Pembina yang tadi marah-marah pada temannya juga datang ke tenda medis, mengecek nadinya dan menanyakan sakit yang dia rasakan. Kali ini beda, dia merasakan kedamaian tiba-tiba. Bukan lagi amukan amarah yang meledak-ledak.
Kamu tidak apa-apa? tanyanya dengan wajah sedikit pias mengkhawatirkan salah satu anak yang harus dijaganya selama kegiatan study tour berlangsung.
Fenna diam saja. Dia masih sibuk memikirkan apa yang dialaminya barusan.
"Kamu sudah sarapan?" tanya kakak pembinanya lagi. Fenna mengangguk. Sekali lagi kakak pembina mengecek nadi Fenna. Setelah yakin semuanya normal dia meninggalkan tenda sambil berpesan agar Fenna tidak usah mengikuti sisa kegiatan yag akan dilakukan mengingat kadaannya yang kurang sehat.
Mungkin karena pengaruh obat atau karena mentalnya masih syok dengan kejadian yang dialaminya barusan, tiba-tiba Fenna merasa mengantuk. Dalam tidurnya dia bermimpi bertemu kakeknya yang sudah lama meninggal. Kakek Fenna adalah salah seorang Suku Dayak yang memiliki posisi terhormat. Ayahnya pernah berkata kalau kakeknya bertugas menjaga hutan Kalimantan, dan itu diemban kakeknya sampai dia meninggal.
Dalam mimpinya kakek Fenna datang menggunakan seragam adat kebersarannya bersama sekawanan hewan yang tak terhitung jumlahnya. Wajah-wajah hewan yang berdiri di belakang kakeknya menampakkan wajah marah, gusar dan tidak senang. Fenna senang bisa melihat wajah kakeknya lagi setelah bertahun-tahun tidak bertemu. Kakek Fenna pun tersenyum, tapi di wajahnya tergambar jelas ada perasaan sedih yang sangat mendalam. Mereka tidak berucap satu sama lain dalam waktu yang lama, mereka hanya melepas kerinduan lewat tatapan mata.

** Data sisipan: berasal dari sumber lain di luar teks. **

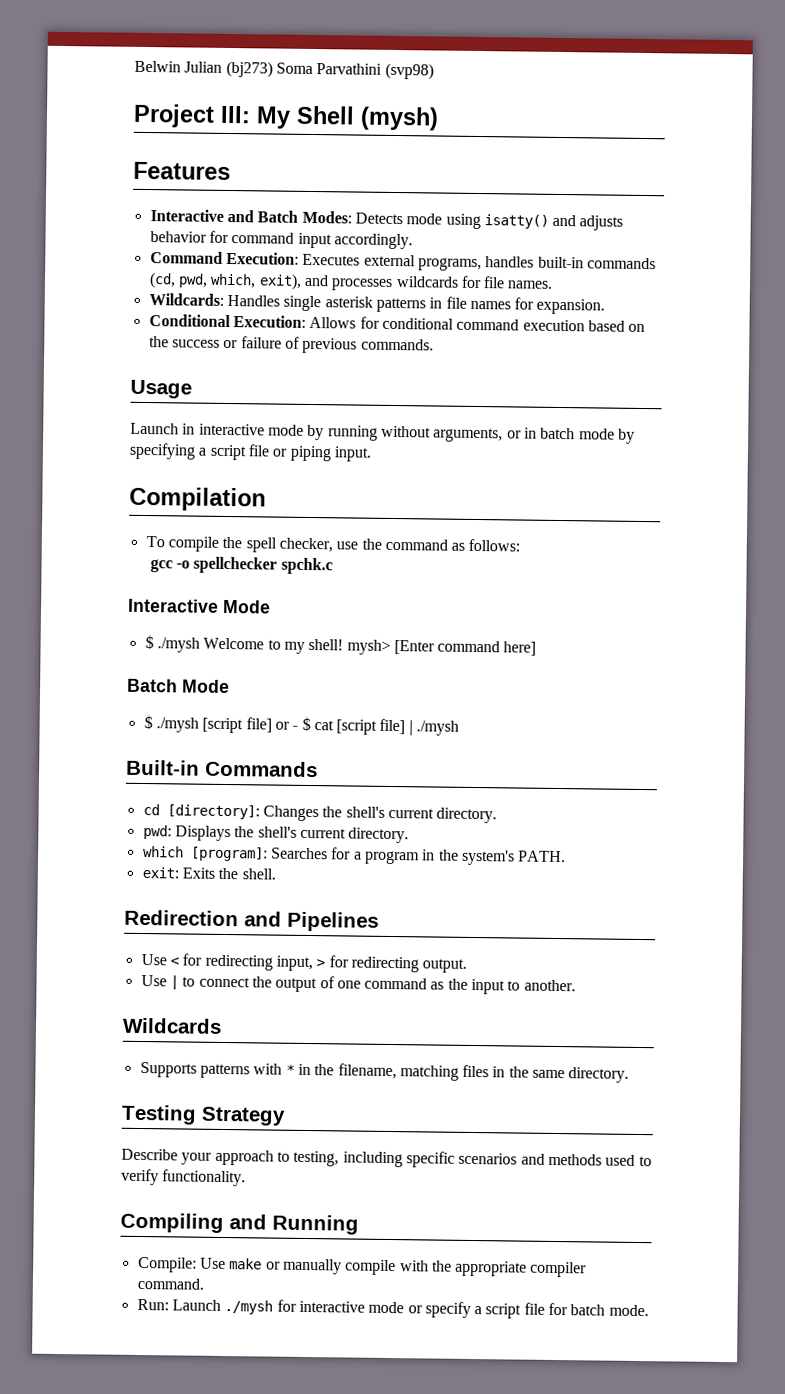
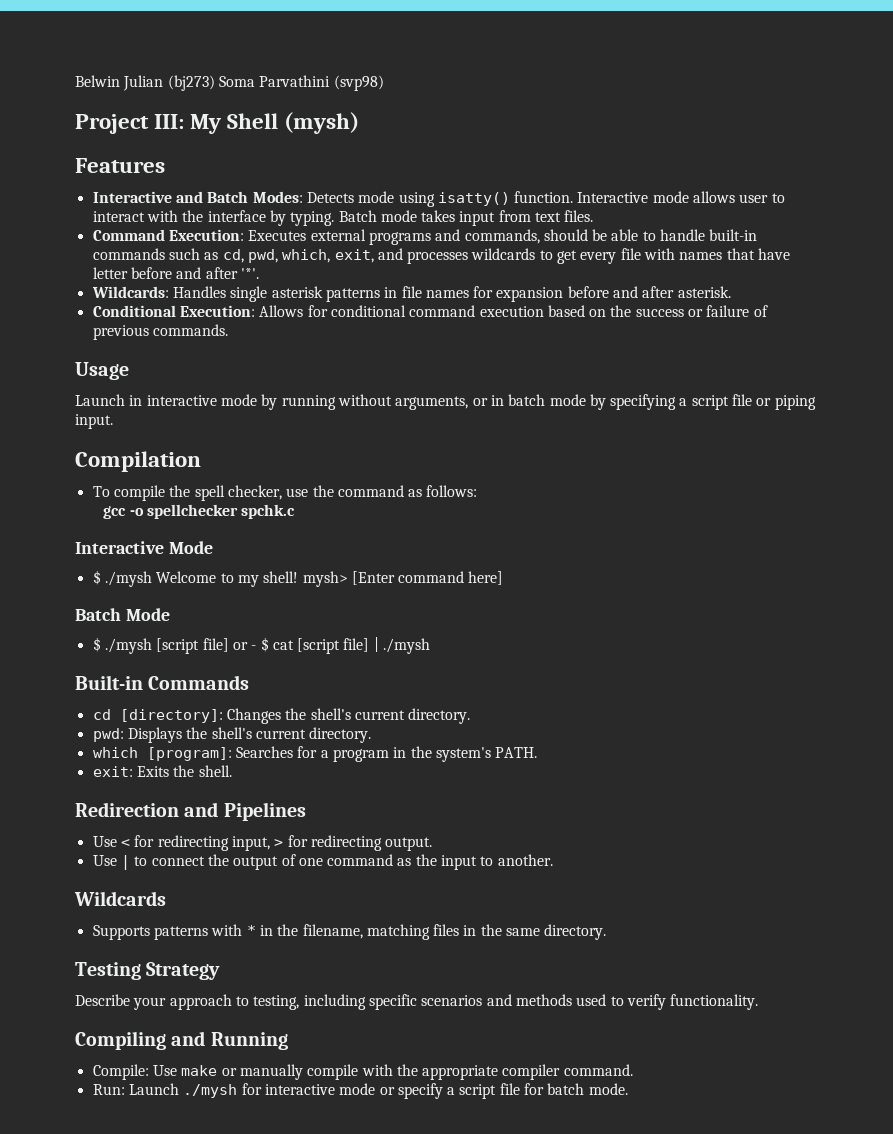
- Interactive and Batch Modes: Detects mode using isatty() and adjusts behavior for command input accordingly.
- Command Execution: Executes external programs, handles built-in commands (cd, pwd, which, exit), and processes wildcards for file names.
+ Interactive and Batch Modes: Detects mode using isatty() function. Interactive mode allows user to interact with the interface by typing. Batch mode takes input from text files.
+ Command Execution: Executes external programs and commands, should be able to handle built-in commands such as cd, pwd, which, exit, and processes wildcards to get every file with names that have letter before and after '*'.
- Wildcards: Handles single asterisk patterns in file names for expansion.
+ Wildcards: Handles single asterisk patterns in file names for expansion before and after asterisk.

Kakek Fenna berbalik ke arah hewan-hewan yang masih berdiri di belakangnya, secara serentak hewan-hewan pun duduk. Ada keheningan sebentar yang tercipta. Lalu kakek Fenna mengangguk-angguk seolah-olah sedang berbicara dengan kawanan hewan tersebut.
Kakek Fenna berbalik, kembali menghadap Fenna, kesedihan yang tergambar di wajahnya kini tergambar makin jelas. Fenna ingin mengucapkan sesuatu tapi seolah-olah suranya tidak bisa keluar.
Tiba-tiba wajah kakeknya menegang, "Pergilah ke reruntuhan di belakang pulau!! Pergilah ke reruntuhan di belakang pulau!! Pergilah ke reruntuhan di belakang pulau!!" Suara kakek Fenna tiba-tiba menggema sambil terus mengucapkan kata-kata yang diulang seperti mengisyaratkan sesuatu.
Fenna merasakan ketakutan yang luar biasa, dia menangis. Kakeknya berbalik dan berjalan menjauh diiringi kawanan hewan yang mendampinginya, tapi suaranya terus menggema seperti memantul-mantul. Perlahan tubuh kakekknya menjadi samar dan mulai menghilang.